Statistic | Illumina assembly (SRa) | PacBio assembly (LRa) | PacBio CCS15 reads (LR) |
---|---|---|---|
Starting sequences | 149,018 | 19,982 | 1,535,891 |
Putative phages (VIBRANT) | 10,979 | 947 | 50,296 |
95% identity clustering | 10,979 | 947 | 42,156 |
Unique sequencesa | 5,886 | 36 | 30,203 |
Nucleotides sequenced (Gb) | 23.4 | 31.0 | 7.6 |
Unique sequences/Gbp sequenced | 251.53 | 1.16 | 3,974 |
Unique sequences (versus GOV2)b | 4,196 | 35 | 26,766 |
No. complete (high quality)c | 9 (53) | 15 (114) | 0 (27) |
Min–max sequence length (bp) | 1,000–188,349 | 1,353–428,169 | 1,011–17,836 |
Avg sequence length (bp) | 4,906 | 32,260 | 5,261 |
Min–max GC content (%) | 19.40–65.25 | 19.56–69.93 | 14.25–86.03 |
Avg GC content (%) | 35.45 | 36.9 | 38.13 |
Total proteinsd | 80,487 | 41,599 | 330,157 |
Unique terminase (terL) proteins | 30 | 2 | 393 |
Avg proteins/sequence | 7.33 | 43.92 | 7.83 |
Avg protein length (aa) | 190.29 | 223.42 | 177.9 |
Sequences not present in the other data sets (BLASTN, 95%; coverage of at least 70% of the smallest sequence).

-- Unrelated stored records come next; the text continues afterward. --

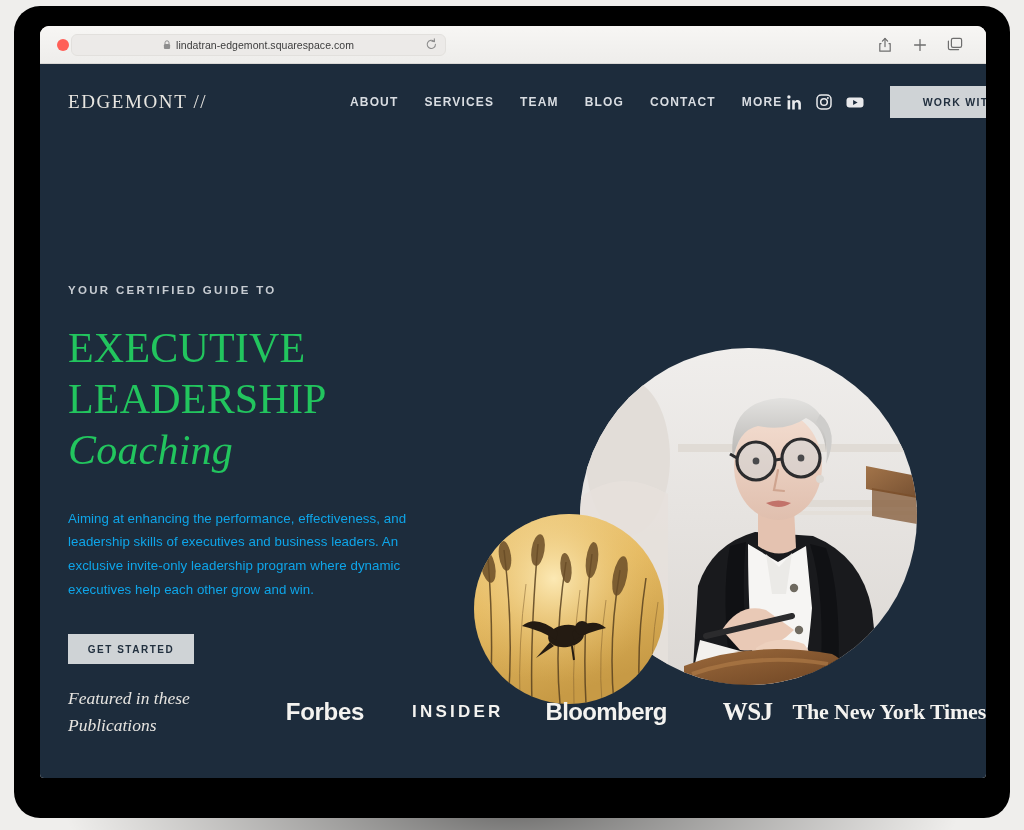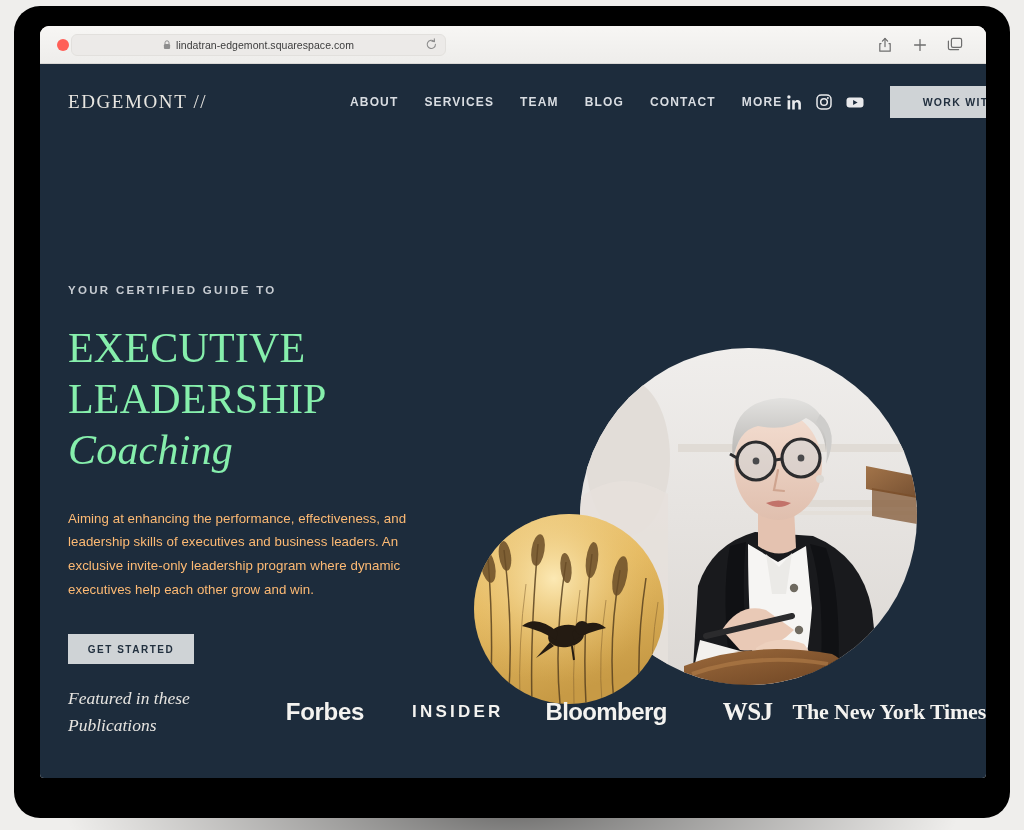--- a/index.html
+++ b/index.html
@@ -113,7 +113,7 @@
     margin-bottom:27px;
   }
   #headline {
-    font-family:"Liberation Serif", serif; color:#86efac;
+    font-family:"Liberation Serif", serif; color:#22c55e;
     font-size:42px; line-height:1.22; font-weight:400; letter-spacing:.2px;
   }
   #headline .italic { font-style:italic; }

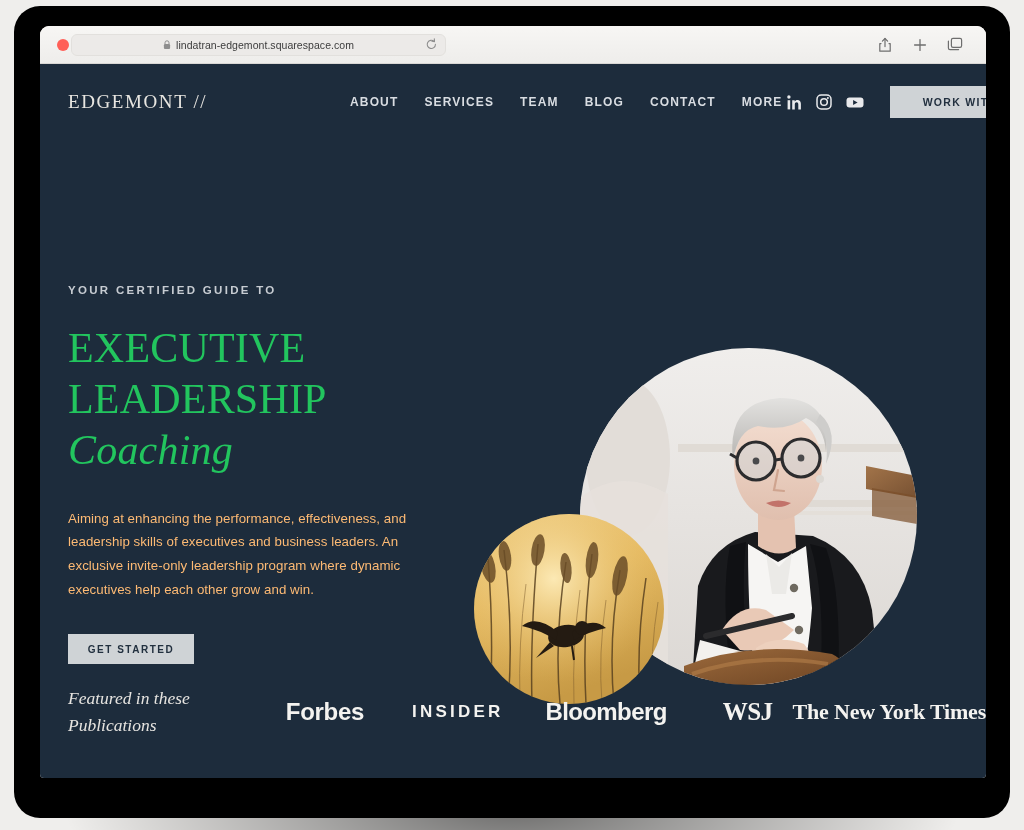--- a/index.html
+++ b/index.html
@@ -119,7 +119,7 @@
   #headline .italic { font-style:italic; }
   #hero-para {
     margin-top:30px; width:345px;
-    color:#fdba74; font-size:13.3px; line-height:1.78; letter-spacing:.05px;
+    color:#0ea5e9; font-size:13.3px; line-height:1.78; letter-spacing:.05px;
   }
   #cta {
     margin-top:33px; width:126px; height:30px;

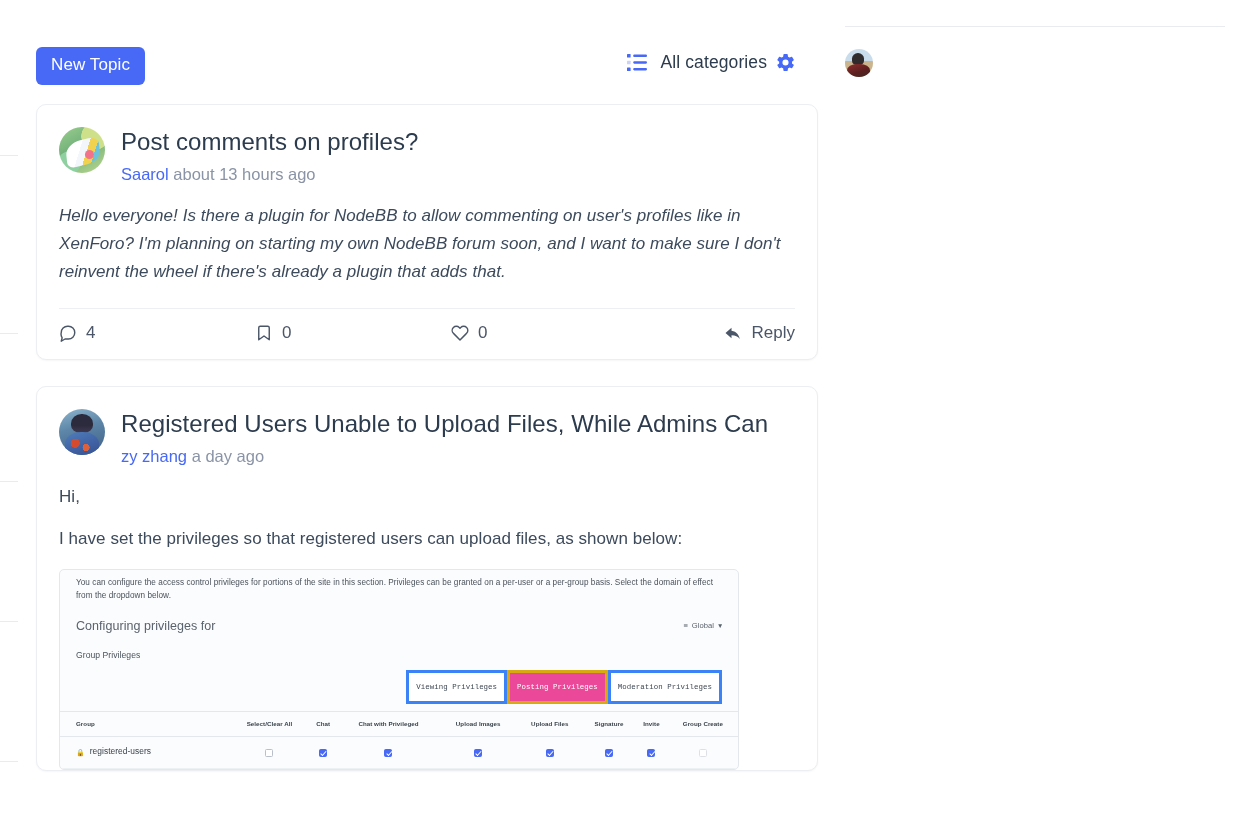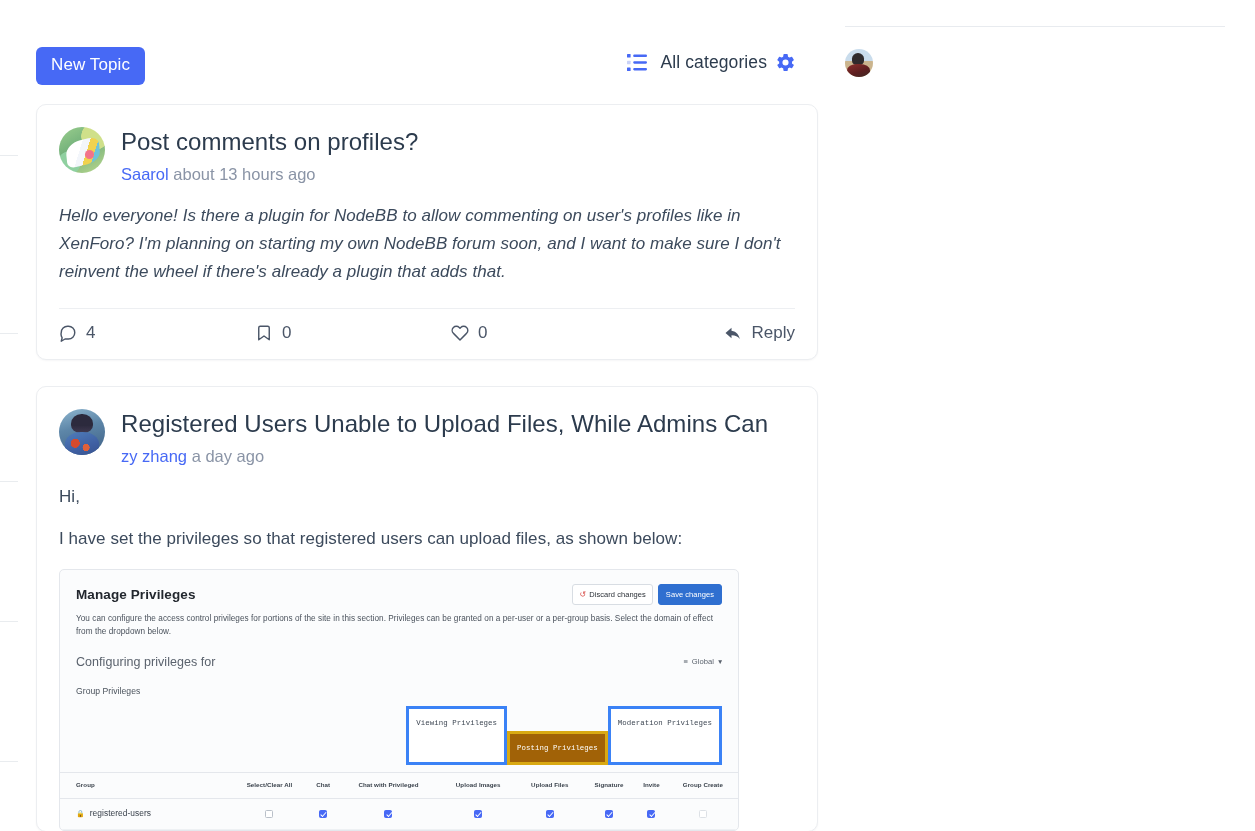--- a/index.html
+++ b/index.html
@@ -301,16 +301,6 @@
         <p>I have set the privileges so that registered users can upload files, as shown below:</p>
 
         <div class="embed">
-          <div class="emb-head">
-            <div class="emb-title">Manage Privileges</div>
-            <div class="emb-btns">
-              <div class="emb-discard">
-                <span class="ic">↺</span>
-                <span>Discard changes</span>
-              </div>
-              <div class="emb-save">Save changes</div>
-            </div>
-          </div>
 
           <div class="emb-desc">You can configure the access control privileges for portions of the site in this section. Privileges can be granted on a per-user or a per-group basis. Select the domain of effect from the dropdown below.</div>
 

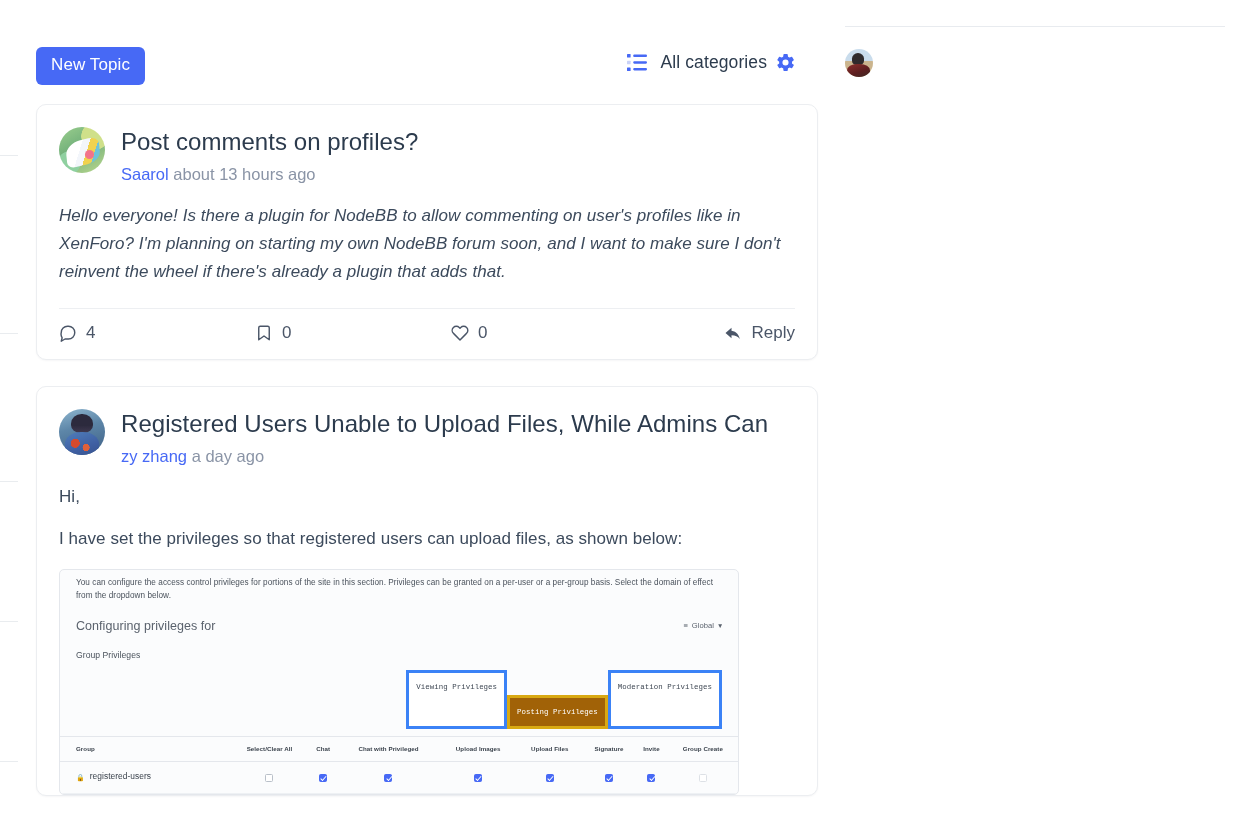--- a/index.html
+++ b/index.html
@@ -157,7 +157,7 @@
     font-size: 7.4px; padding: 8px 7px; border: 3px solid #3b82f6; background: #fff;
     color: #3f4854; white-space: nowrap; font-family: Liberation Mono, monospace;
   }
-  .emb-tab.active { background: #a16207; border-color: #d9a913; color: #fff; margin-top: 25px; }
+  .emb-tab.active { background: #ec4899; border-color: #d9a913; color: #fff; }
 
   .emb-table { width: 100%; border-collapse: collapse; margin-top: 7px; }
   .emb-table th {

Sequences not present in the other data sets or the Global Ocean Virome 2.0 (BLASTN, 95%; coverage of at least 70% of the smallest sequence).
VIBRANT defines a high-quality sequence as one that likely contains the majority of a virus’s complete genome (~70% completeness).
Values shown here represent protein numbers after dereplication (CD-HIT, 95% identity).